The battle to control Libya has entered its final phase when Muammar Gaddafi must make a choice: to seek a negotiated exit or to defend his capital to the last bullet.
Rebels with support from NATO warplanes have, over the past 48 hours, taken key towns around Gaddafi’s stronghold in Tripoli in a dramatic series of advances which cut the city off from supplies of fuel and food.
Rebel offensives have, in the past, turned into headlong retreats. But if they hold their ground, the end of Gaddafi’s 41-year rule will be closer than at any time since the conflict began six months ago.A U.S. official said that for the first time in the conflict, government forces on Sunday fired a Scud missile — an act that was pointless from a military point of view but signalled the desperation of pro-Gaddafi forces.
“The Libyan regime may or may not collapse forthwith but it now looks like it will happen sooner or later,” said Daniel Korski, a fellow at the European Council for Foreign Relations.
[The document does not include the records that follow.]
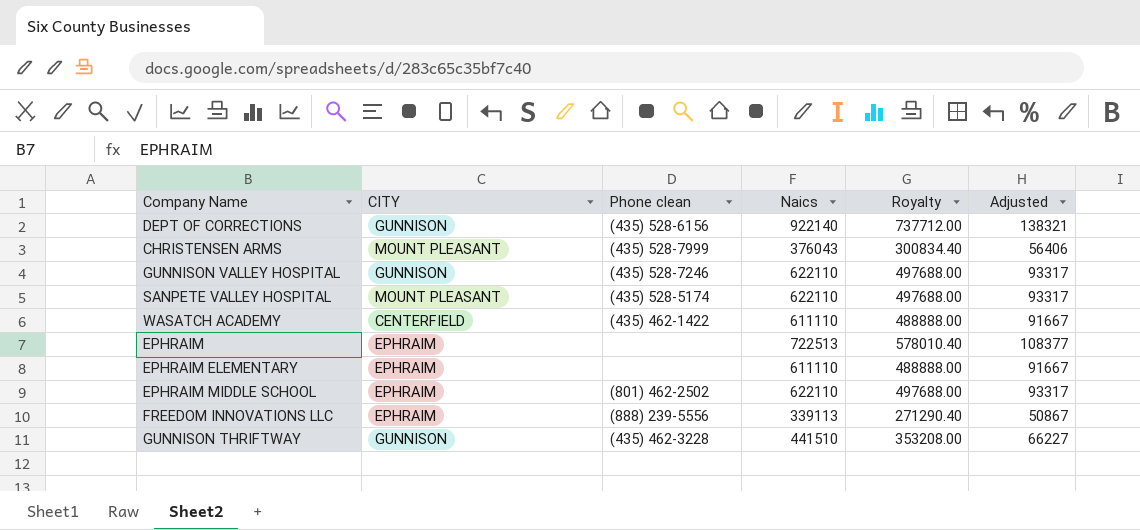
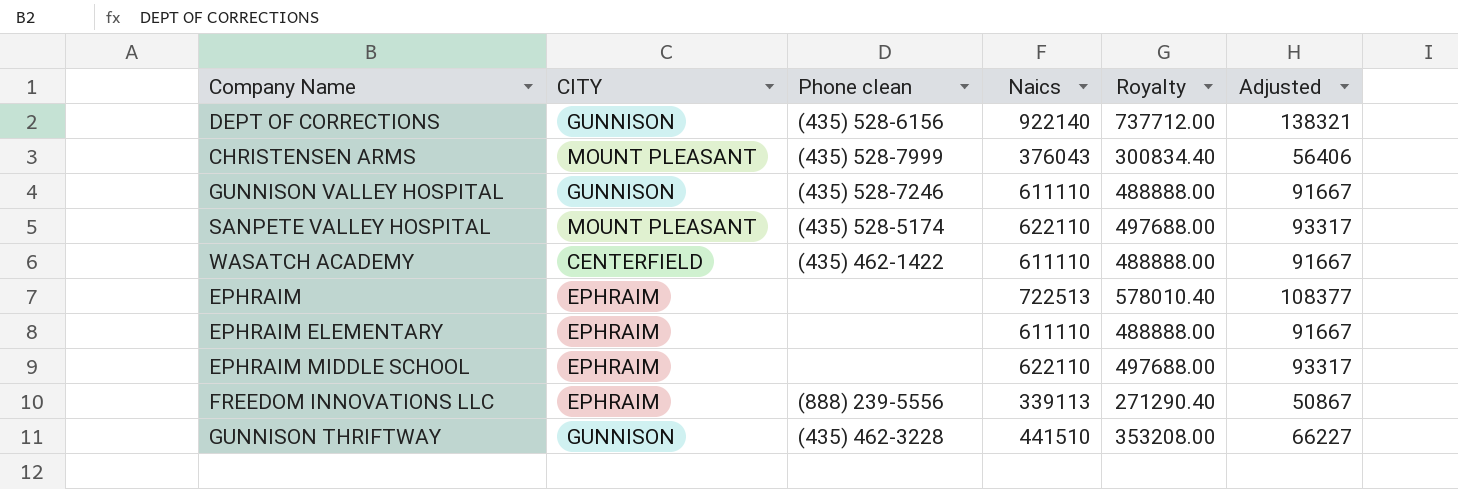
GUNNISON VALLEY HOSPITAL | Naics: 622110 -> 611110
GUNNISON VALLEY HOSPITAL | Royalty: 497688.00 -> 488888.00
GUNNISON VALLEY HOSPITAL | Adjusted: 93317 -> 91667
EPHRAIM MIDDLE SCHOOL | Phone clean: (801) 462-2502 -> none

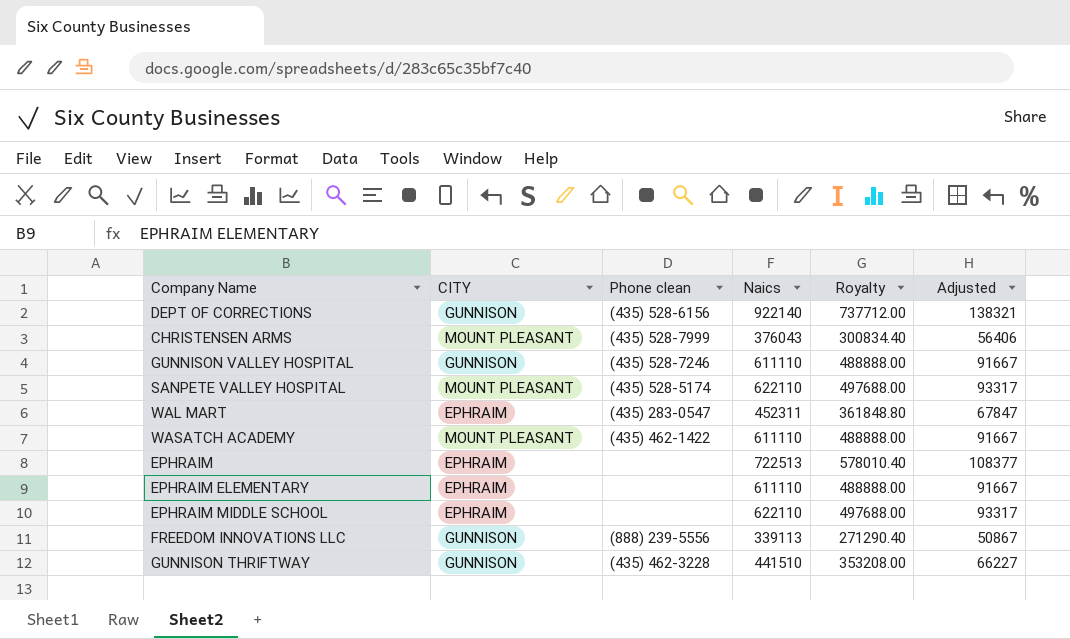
row WAL MART: none -> EPHRAIM | (435) 283-0547 | 452311 | 361848.80 | 67847
WASATCH ACADEMY | CITY: CENTERFIELD -> MOUNT PLEASANT
FREEDOM INNOVATIONS LLC | CITY: EPHRAIM -> GUNNISON

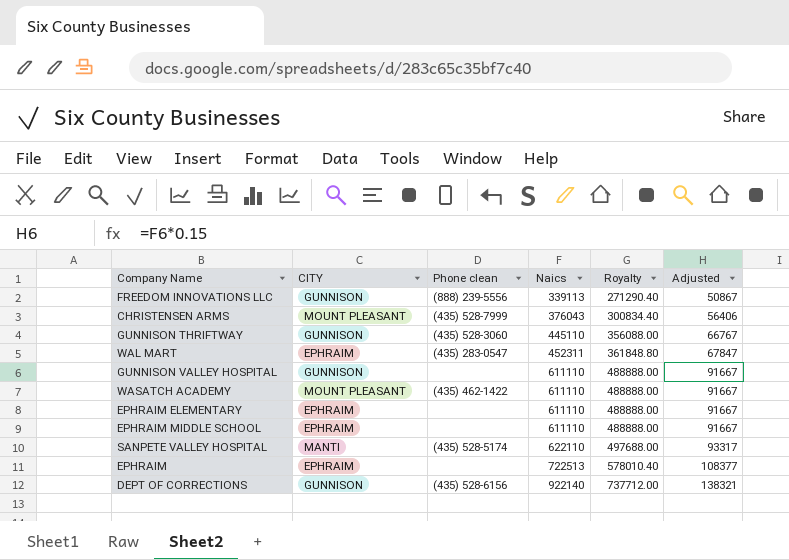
row order: none -> Naics ascending
GUNNISON THRIFTWAY | Phone clean: (435) 462-3228 -> (435) 528-3060
GUNNISON THRIFTWAY | Naics: 441510 -> 445110
GUNNISON THRIFTWAY | Royalty: 353208.00 -> 356088.00
GUNNISON THRIFTWAY | Adjusted: 66227 -> 66767
GUNNISON VALLEY HOSPITAL | Phone clean: (435) 528-7246 -> none
EPHRAIM MIDDLE SCHOOL | Naics: 622110 -> 611110
EPHRAIM MIDDLE SCHOOL | Royalty: 497688.00 -> 488888.00
EPHRAIM MIDDLE SCHOOL | Adjusted: 93317 -> 91667
SANPETE VALLEY HOSPITAL | CITY: MOUNT PLEASANT -> MANTI

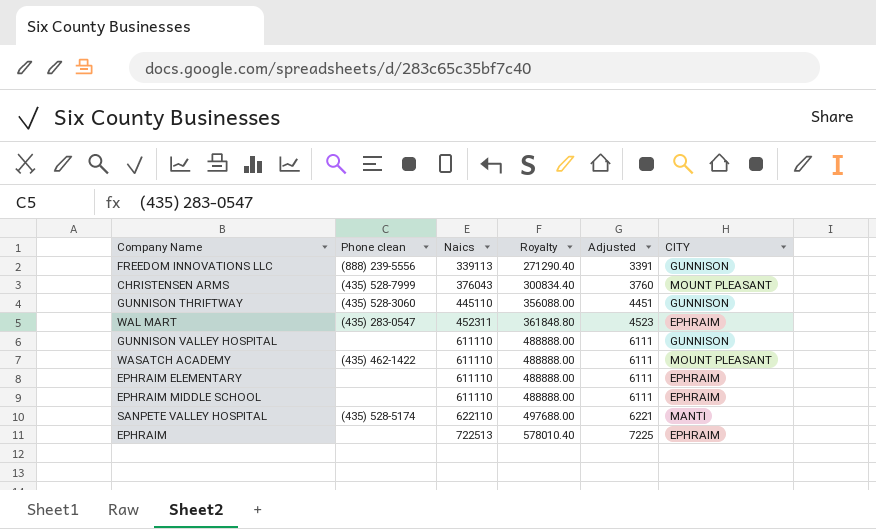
column Adjusted | formula: [Naics] * 0.15 -> [Naics] * 0.01
column CITY | position: 2 -> 6
row DEPT OF CORRECTIONS: GUNNISON | (435) 528-6156 | 922140 | 737712.00 | 138321 -> none

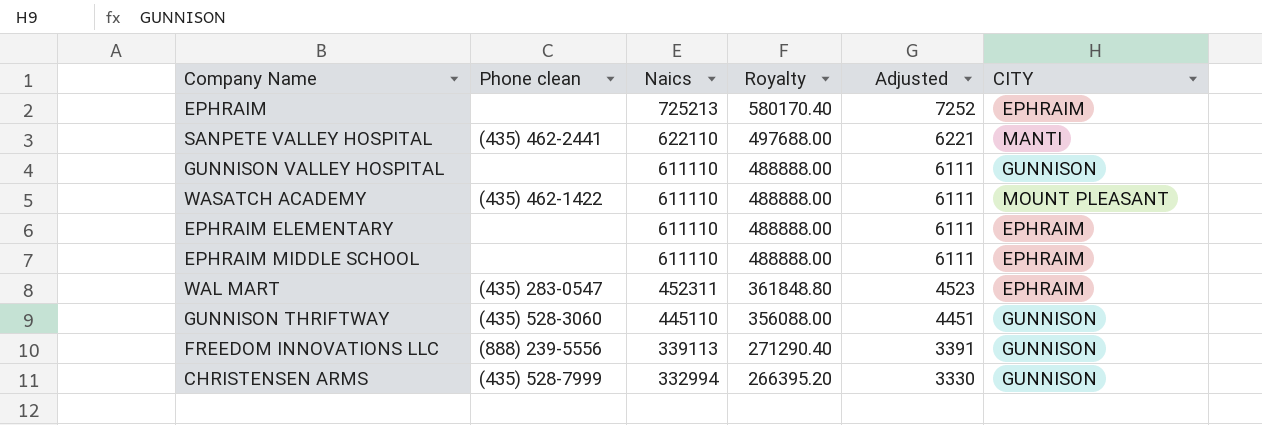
row order: Naics ascending -> Naics descending
EPHRAIM | Naics: 722513 -> 725213
EPHRAIM | Royalty: 578010.40 -> 580170.40
EPHRAIM | Adjusted: 7225 -> 7252
SANPETE VALLEY HOSPITAL | Phone clean: (435) 528-5174 -> (435) 462-2441
CHRISTENSEN ARMS | Naics: 376043 -> 332994
CHRISTENSEN ARMS | Royalty: 300834.40 -> 266395.20
CHRISTENSEN ARMS | Adjusted: 3760 -> 3330
CHRISTENSEN ARMS | CITY: MOUNT PLEASANT -> GUNNISON

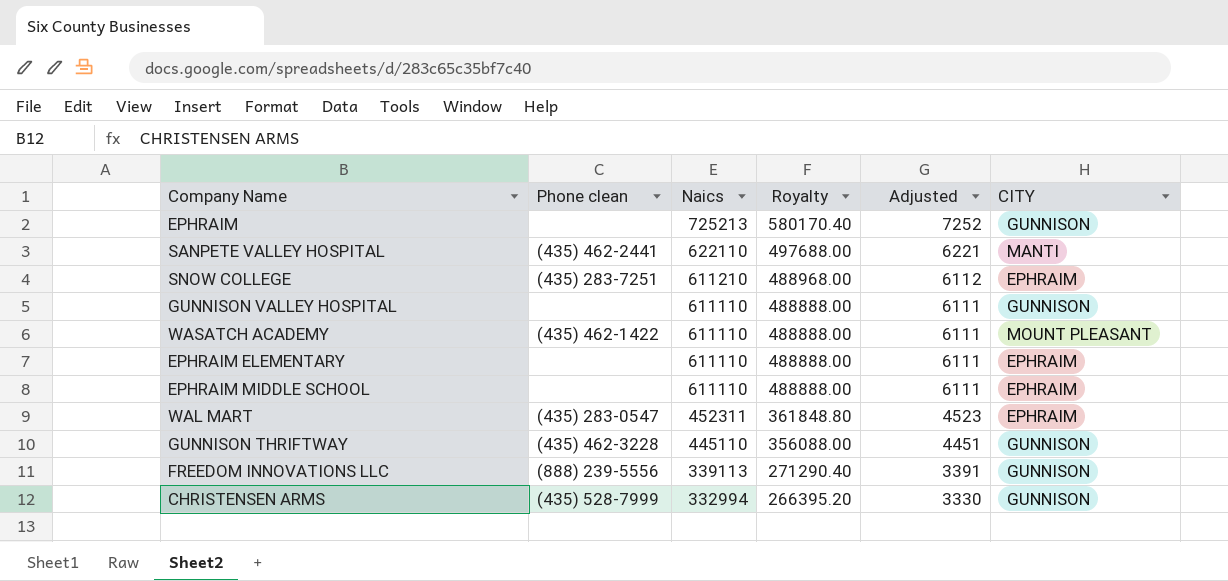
EPHRAIM | CITY: EPHRAIM -> GUNNISON
row SNOW COLLEGE: none -> (435) 283-7251 | 611210 | 488968.00 | 6112 | EPHRAIM
GUNNISON THRIFTWAY | Phone clean: (435) 528-3060 -> (435) 462-3228

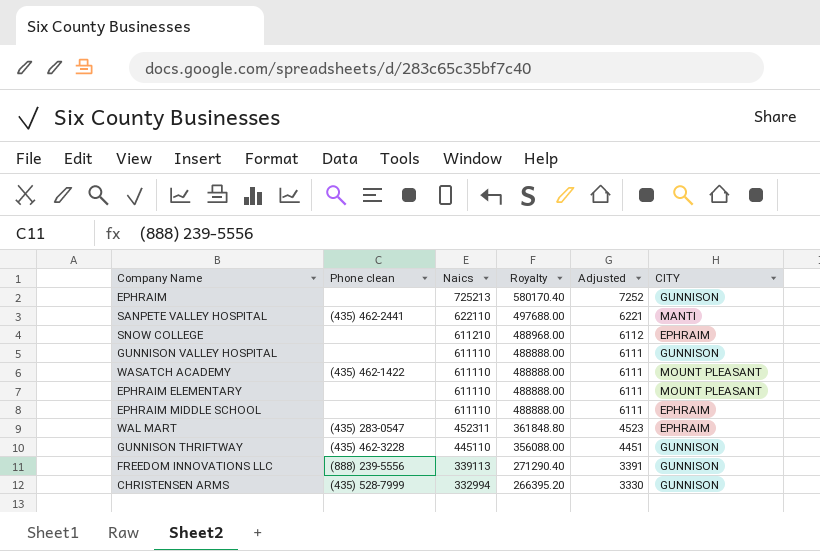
SNOW COLLEGE | Phone clean: (435) 283-7251 -> none
EPHRAIM ELEMENTARY | CITY: EPHRAIM -> MOUNT PLEASANT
He added: “The manner of its collapse, however, and the method of the rebel takeover will be just as important as the conduct of the war.”
Flushed by their success in getting so close to Tripoli, some rank-and-file rebels on Monday spoke of attacking the capital next. But analysts said that will not be the favoured option for rebel commanders.
Gaddafi will throw all the men and weapons he has left into a defence of the capital, civilian casualties in urban fighting will be high, and sections of the population in Tripoli are likely to oppose the rebels.
Even if Gaddafi’s opponents were able to win that fight, the bloodshed would create grievances and vendettas which could make the capital — and maybe even the country — ungovernable.
Starved of fuel and unable to bring in more weapons and reinforcements, elements of Gaddafi’s security forces in Tripoli may decide the best way to save themselves is to lay down their arms or cross over and join the rebels.